### [What the task asks]
Provide only the number of lines below that contain the word "none".

· · ·

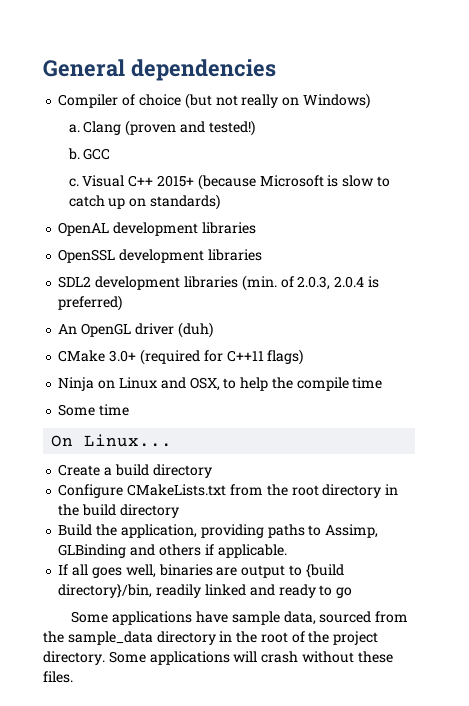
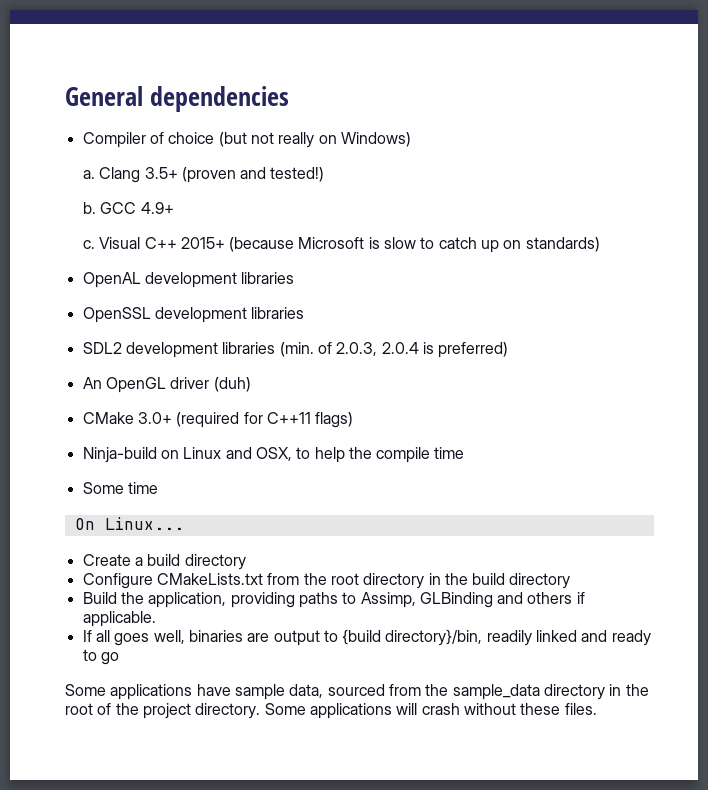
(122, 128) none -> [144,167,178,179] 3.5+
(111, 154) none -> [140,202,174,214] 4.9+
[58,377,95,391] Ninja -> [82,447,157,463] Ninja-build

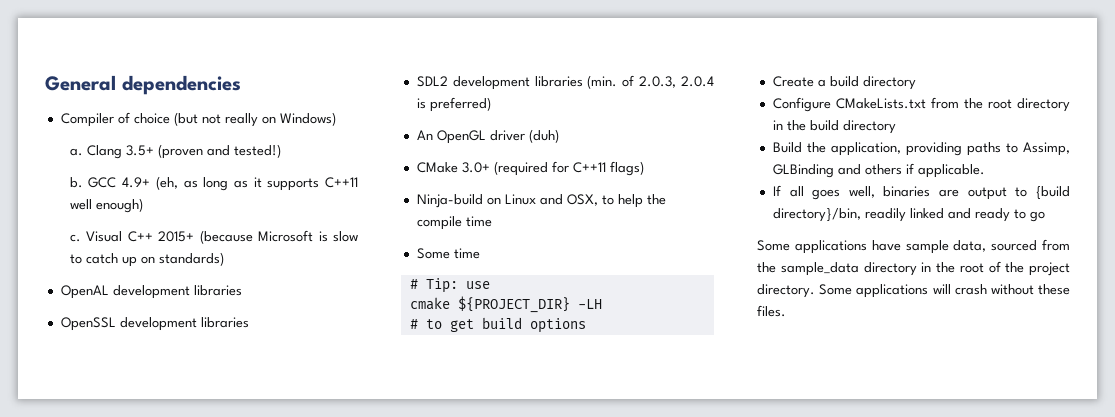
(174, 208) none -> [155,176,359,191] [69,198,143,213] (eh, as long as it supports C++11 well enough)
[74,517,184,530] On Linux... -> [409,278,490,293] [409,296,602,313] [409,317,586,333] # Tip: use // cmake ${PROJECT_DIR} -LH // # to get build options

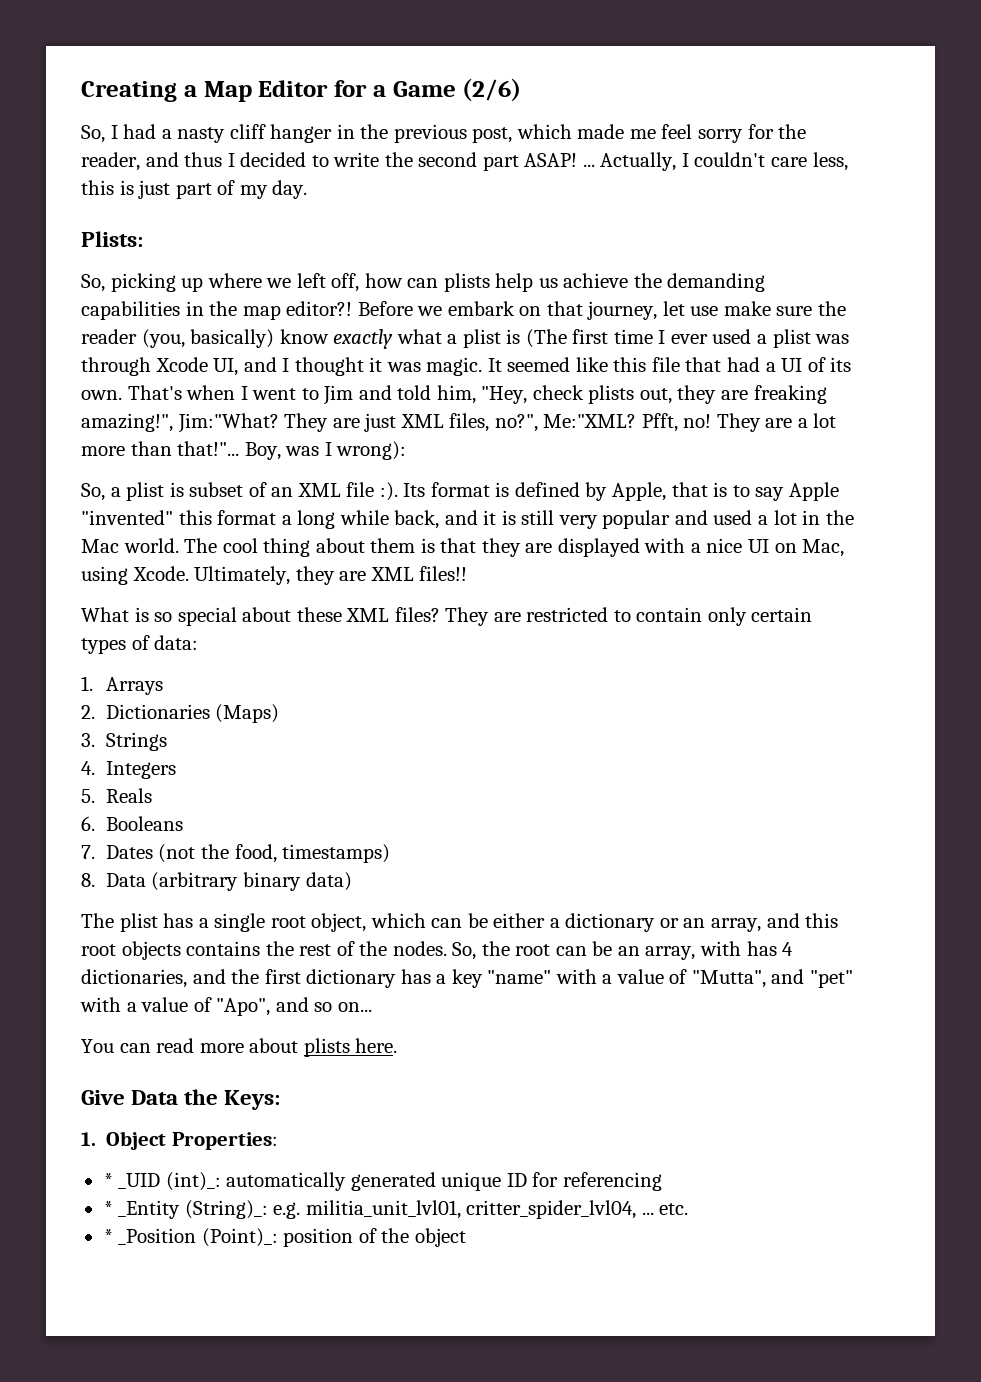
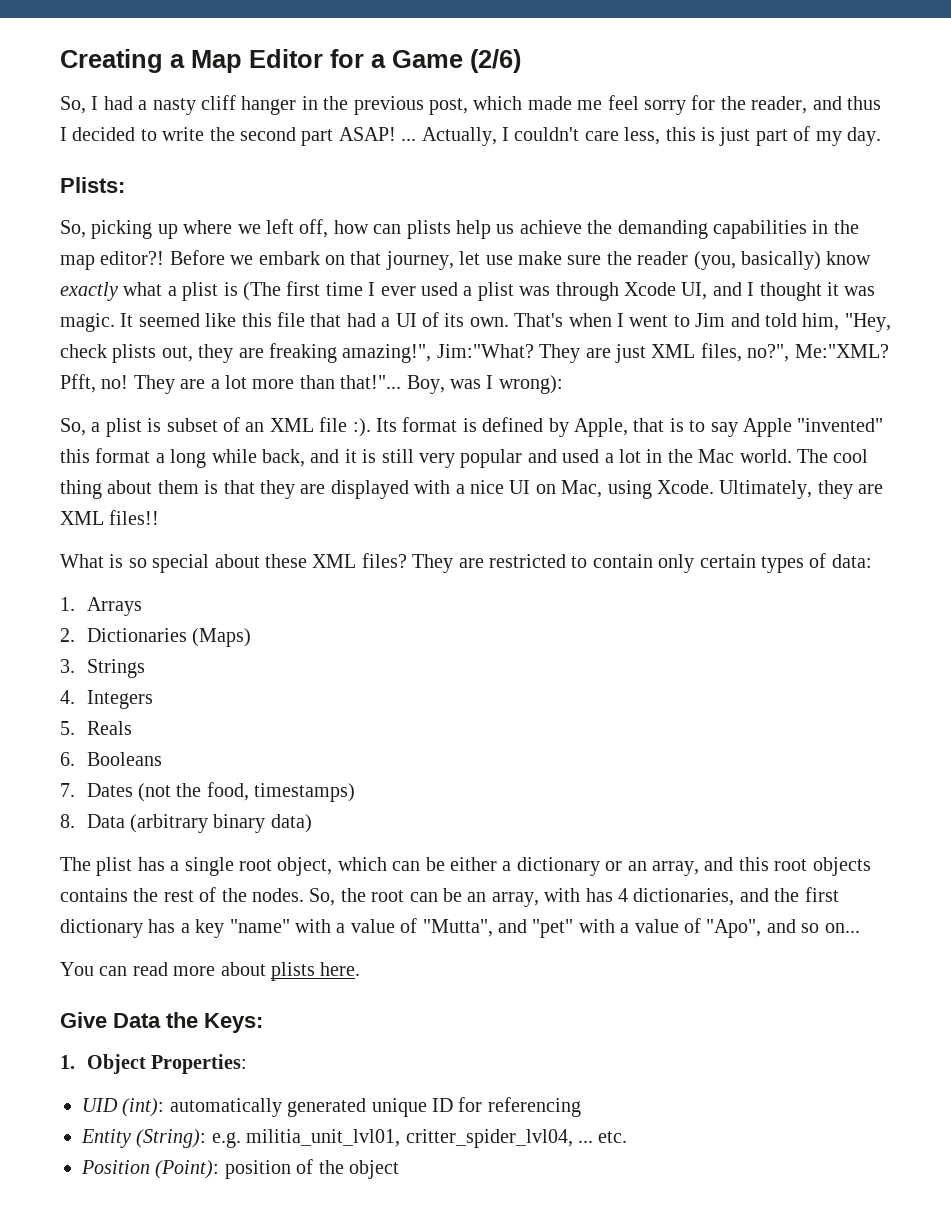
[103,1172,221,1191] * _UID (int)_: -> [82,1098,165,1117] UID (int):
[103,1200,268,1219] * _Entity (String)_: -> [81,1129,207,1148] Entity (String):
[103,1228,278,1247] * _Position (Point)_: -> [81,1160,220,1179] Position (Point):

· · ·

### [The answer]
3